Records to process Block Start

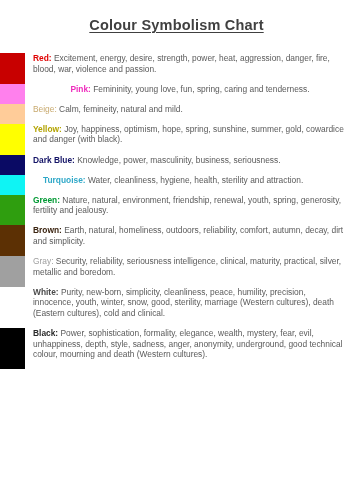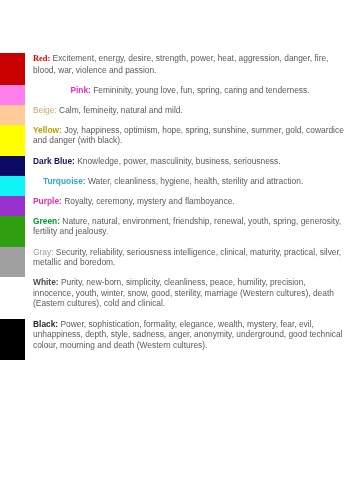--- a/index.html
+++ b/index.html
@@ -75,28 +75,29 @@
   }
   .label.plain {
     font-weight: normal;
   }
 </style>
 </head>
 <body>
 
 <div class="page">
 
+  <div class="title"><span class="underlined">Colour Symbolism Chart</span></div>
 
   <div class="chart" id="chart-root">
       <div class="row">
         <div class="swatch-col">
           <div class="swatch" style="background: rgb(200, 0, 0);"></div>
         </div>
         <div class="text-col">
-          <div class="entry" style="color: rgb(90, 90, 90);"><span class="label" style="color: rgb(224, 0, 0); font-family: Liberation Serif, serif;">Red:</span><span> Excitement, energy, desire, strength, power, heat, aggression, danger, fire, blood, war, violence and passion.</span></div>
+          <div class="entry" style="color: rgb(90, 90, 90);"><span class="label" style="color: rgb(224, 0, 0);">Red:</span><span> Excitement, energy, desire, strength, power, heat, aggression, danger, fire, blood, war, violence and passion.</span></div>
         </div>
       </div>
       <div class="row">
         <div class="swatch-col">
           <div class="swatch" style="background: rgb(255, 128, 237);"></div>
         </div>
         <div class="text-col">
           <div class="entry" style="color: rgb(90, 90, 90); text-align: center;"><span class="label" style="color: rgb(239, 45, 189);">Pink:</span><span> Femininity, young love, fun, spring, caring and tenderness.</span></div>
         </div>
       </div>
@@ -127,32 +128,32 @@
       <div class="row">
         <div class="swatch-col">
           <div class="swatch" style="background: rgb(15, 244, 244);"></div>
         </div>
         <div class="text-col">
           <div class="entry" style="color: rgb(90, 90, 90);"><span class="label" style="color: rgb(47, 168, 200); margin-left: 10px;">Turquoise:</span><span> Water, cleanliness, hygiene, health, sterility and attraction.</span></div>
         </div>
       </div>
       <div class="row">
         <div class="swatch-col">
-          <div class="swatch" style="background: rgb(153, 50, 204);"></div>
+          <div class="swatch" style="background: rgb(47, 158, 15);"></div>
         </div>
         <div class="text-col">
-          <div class="entry" style="color: rgb(90, 90, 90);"><span class="label" style="color: rgb(238, 42, 170);">Purple:</span><span> Royalty, ceremony, mystery and flamboyance.</span></div>
+          <div class="entry" style="color: rgb(90, 90, 90);"><span class="label" style="color: rgb(0, 153, 51);">Green:</span><span> Nature, natural, environment, friendship, renewal, youth, spring, generosity, fertility and jealousy.</span></div>
         </div>
       </div>
       <div class="row">
         <div class="swatch-col">
-          <div class="swatch" style="background: rgb(47, 158, 15);"></div>
+          <div class="swatch" style="background: rgb(92, 48, 4);"></div>
         </div>
         <div class="text-col">
-          <div class="entry" style="color: rgb(90, 90, 90);"><span class="label" style="color: rgb(0, 153, 51);">Green:</span><span> Nature, natural, environment, friendship, renewal, youth, spring, generosity, fertility and jealousy.</span></div>
+          <div class="entry" style="color: rgb(90, 90, 90);"><span class="label" style="color: rgb(59, 36, 16);">Brown:</span><span> Earth, natural, homeliness, outdoors, reliability, comfort, autumn, decay, dirt and simplicity.</span></div>
         </div>
       </div>
       <div class="row">
         <div class="swatch-col">
           <div class="swatch" style="background: rgb(160, 160, 160);"></div>
         </div>
         <div class="text-col">
           <div class="entry" style="color: rgb(90, 90, 90);"><span class="label plain" style="color: rgb(158, 158, 158);">Gray:</span><span> Security, reliability, seriousness intelligence, clinical, maturity, practical, silver, metallic and boredom.</span></div>
         </div>
       </div>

Records to process Block End

• What needs to be done
Return every record exactly, leaving out the pictures.

• Reply to the task
--- a/index.html
+++ b/index.html
@@ -75,28 +75,29 @@
   }
   .label.plain {
     font-weight: normal;
   }
 </style>
 </head>
 <body>
 
 <div class="page">
 
+  <div class="title"><span class="underlined">Colour Symbolism Chart</span></div>
 
   <div class="chart" id="chart-root">
       <div class="row">
         <div class="swatch-col">
           <div class="swatch" style="background: rgb(200, 0, 0);"></div>
         </div>
         <div class="text-col">
-          <div class="entry" style="color: rgb(90, 90, 90);"><span class="label" style="color: rgb(224, 0, 0); font-family: Liberation Serif, serif;">Red:</span><span> Excitement, energy, desire, strength, power, heat, aggression, danger, fire, blood, war, violence and passion.</span></div>
+          <div class="entry" style="color: rgb(90, 90, 90);"><span class="label" style="color: rgb(224, 0, 0);">Red:</span><span> Excitement, energy, desire, strength, power, heat, aggression, danger, fire, blood, war, violence and passion.</span></div>
         </div>
       </div>
       <div class="row">
         <div class="swatch-col">
           <div class="swatch" style="background: rgb(255, 128, 237);"></div>
         </div>
         <div class="text-col">
           <div class="entry" style="color: rgb(90, 90, 90); text-align: center;"><span class="label" style="color: rgb(239, 45, 189);">Pink:</span><span> Femininity, young love, fun, spring, caring and tenderness.</span></div>
         </div>
       </div>
@@ -127,32 +128,32 @@
       <div class="row">
         <div class="swatch-col">
           <div class="swatch" style="background: rgb(15, 244, 244);"></div>
         </div>
         <div class="text-col">
           <div class="entry" style="color: rgb(90, 90, 90);"><span class="label" style="color: rgb(47, 168, 200); margin-left: 10px;">Turquoise:</span><span> Water, cleanliness, hygiene, health, sterility and attraction.</span></div>
         </div>
       </div>
       <div class="row">
         <div class="swatch-col">
-          <div class="swatch" style="background: rgb(153, 50, 204);"></div>
+          <div class="swatch" style="background: rgb(47, 158, 15);"></div>
         </div>
         <div class="text-col">
-          <div class="entry" style="color: rgb(90, 90, 90);"><span class="label" style="color: rgb(238, 42, 170);">Purple:</span><span> Royalty, ceremony, mystery and flamboyance.</span></div>
+          <div class="entry" style="color: rgb(90, 90, 90);"><span class="label" style="color: rgb(0, 153, 51);">Green:</span><span> Nature, natural, environment, friendship, renewal, youth, spring, generosity, fertility and jealousy.</span></div>
         </div>
       </div>
       <div class="row">
         <div class="swatch-col">
-          <div class="swatch" style="background: rgb(47, 158, 15);"></div>
+          <div class="swatch" style="background: rgb(92, 48, 4);"></div>
         </div>
         <div class="text-col">
-          <div class="entry" style="color: rgb(90, 90, 90);"><span class="label" style="color: rgb(0, 153, 51);">Green:</span><span> Nature, natural, environment, friendship, renewal, youth, spring, generosity, fertility and jealousy.</span></div>
+          <div class="entry" style="color: rgb(90, 90, 90);"><span class="label" style="color: rgb(59, 36, 16);">Brown:</span><span> Earth, natural, homeliness, outdoors, reliability, comfort, autumn, decay, dirt and simplicity.</span></div>
         </div>
       </div>
       <div class="row">
         <div class="swatch-col">
           <div class="swatch" style="background: rgb(160, 160, 160);"></div>
         </div>
         <div class="text-col">
           <div class="entry" style="color: rgb(90, 90, 90);"><span class="label plain" style="color: rgb(158, 158, 158);">Gray:</span><span> Security, reliability, seriousness intelligence, clinical, maturity, practical, silver, metallic and boredom.</span></div>
         </div>
       </div>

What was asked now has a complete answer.